Quand la pointe du crayon enlace celles du danseur

C'est bien elle ! Sur la couverture de la BD dessinée par François Olislaeger et intitulée Mathilde, danser après tout, on la reconnaît illico. Pas de doute, ces longues jambes aux lignes cassées, cette attitude kung-fu qui fuse, ce pantalon rouge et tee-shirt noir, appartiennent à la chorégraphe Mathilde Monnier. "François dit que c'est à cause de mon nez qu'il a réussi à me dessiner, s'amuse-t-elle. Sans doute aussi parce que ma danse est très angulaire." À quoi Olislaeger rétorque en blaguant : "Je fais confiance aux grands nez ! J'adore la façon de danser de Mathilde, je suis en empathie avec elle. Et pour faire un bon dessin de mouvement, il faut le ressentir dans son corps, vivre la sensation pour pouvoir la reproduire."

Mathilde Monnier et François Olislaeger se sont si bien rencontrés qu'ils ont non seulement co-signé la bande dessinée mais décidé dans la foulée de mettre en scène un spectacle. Qu'est-ce-qui nous arrive ?!?, pièce pour vingt-deux amateurs, a été créée dimanche 23 juin, au festival Montpellier Danse. À partir des souvenirs de danse des interprètes, croqués en direct sur une immense toile blanche par Olislaeger à la palette graphique, Monnier déroule une fresque simple et joyeuse sur la magie intime du mouvement et la capacité du théâtre à filer un bon coup de fouet à la vie.

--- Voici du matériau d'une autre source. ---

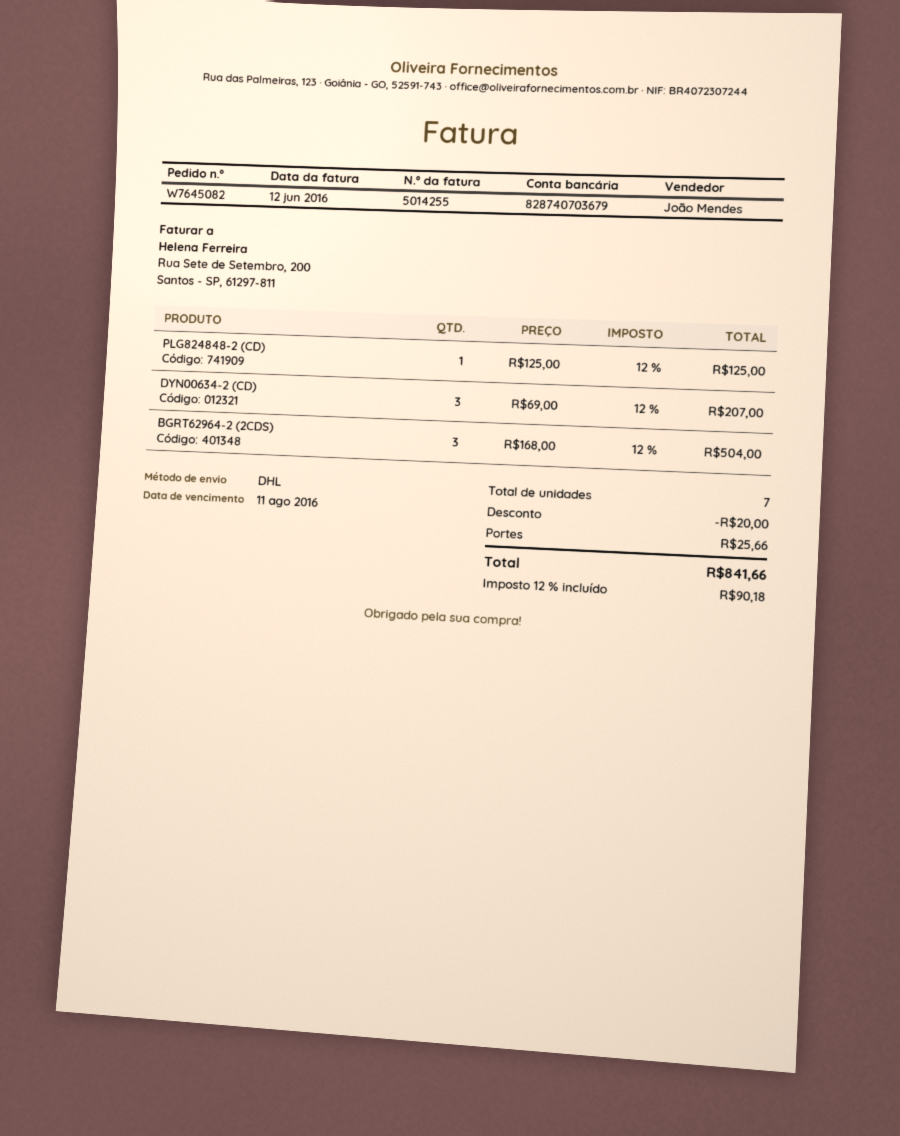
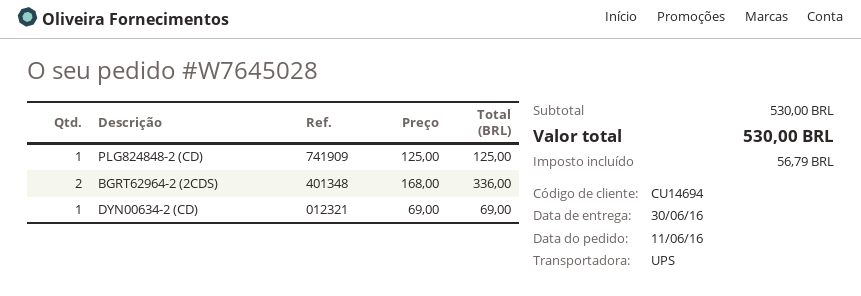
order number: W7645082 -> W7645028
shipping method: DHL -> UPS
DYN00634-2 (CD): 3 x 69.00 = 207.00 -> 1 x 69.00 = 69.00
BGRT62964-2 (2CDS): 3 x 168.00 = 504.00 -> 2 x 168.00 = 336.00
discount: 20.00 -> none
shipping: 25.66 -> none
tax: 90.18 -> 56.79
total: 841.66 -> 530.00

Un ping-pong parfois cocasse
Décor vivant, carnet de croquis, BD live, commentaires ou ponctuations visuels, les dessins jonglent avec le propos en induisant un ping-pong parfois cocasse entre les danseurs et leurs doubles de papier. Sur un autre ton, plus direct que celui de la pièce Is You Me ? (2008), imaginée par Benoît Lachambre et Louise Lecavalier avec le dessinateur-plasticien Laurent Goldring, Qu'est-ce-qui nous arrive ?!? est un mariage réussi entre le mouvement dansé et le jet du dessin.

Lorsque François Olislaeger évoque ses points communs avec Mathilde Monnier, il pointe d'abord les thèmes de la solitude, du groupe mais encore "sa façon de mettre en scène le hors-champ à travers une errance dans l'espace". Quand à son coup de crayon incisif, il semblait fait pour la ligne de danse segmentée de Monnier. "Elle a une façon de séparer chacun de ses membres de façon à la fois chaotique et harmonieuse", observe le dessinateur, collaborateur de différents journaux dont Le Monde et Libération.

C'est en 2005, alors qu'il était ouvreur au Théâtre de la Ville, à Paris, qu'il découvre pour la première fois le travail de Mathilde Monnier dans le spectacle Publique sur des chansons de PJ Harvey. Trois ans plus tard, il s'active sur le blog du Festival d'Avignon et dessine la chorégraphe dans le show 2008 Vallée, co-mis en scène avec le chanteur Philippe Katerine. "Je dessinais beaucoup pour la presse et cherchais un rebond par le dessin en faisant un pas de côté", se souvient Olislaeger.

Il demande à Mathilde Monnier de lui apprendre à danser ; elle l'invite à venir faire des croquis de répétitions au Centre chorégraphique national de Montpellier qu'elle dirige depuis 1994. "J'ai eu un choc en découvrant ses dessins", se souvient la chorégraphe. Elle lui propose de faire un livre sur ses spectacles, "mais avec de la fiction à l'intérieur qui retracerait notre dialogue et mon parcours".


Personnages de BD
Pour Mathilde, danser après tout, Mathilde Monnier et François Olislaeger sont donc devenus des personnages de BD. "C'est assez émouvant d'ailleurs de se reconnaître dans des positions de danse et même certaines mimiques", glisse Monnier.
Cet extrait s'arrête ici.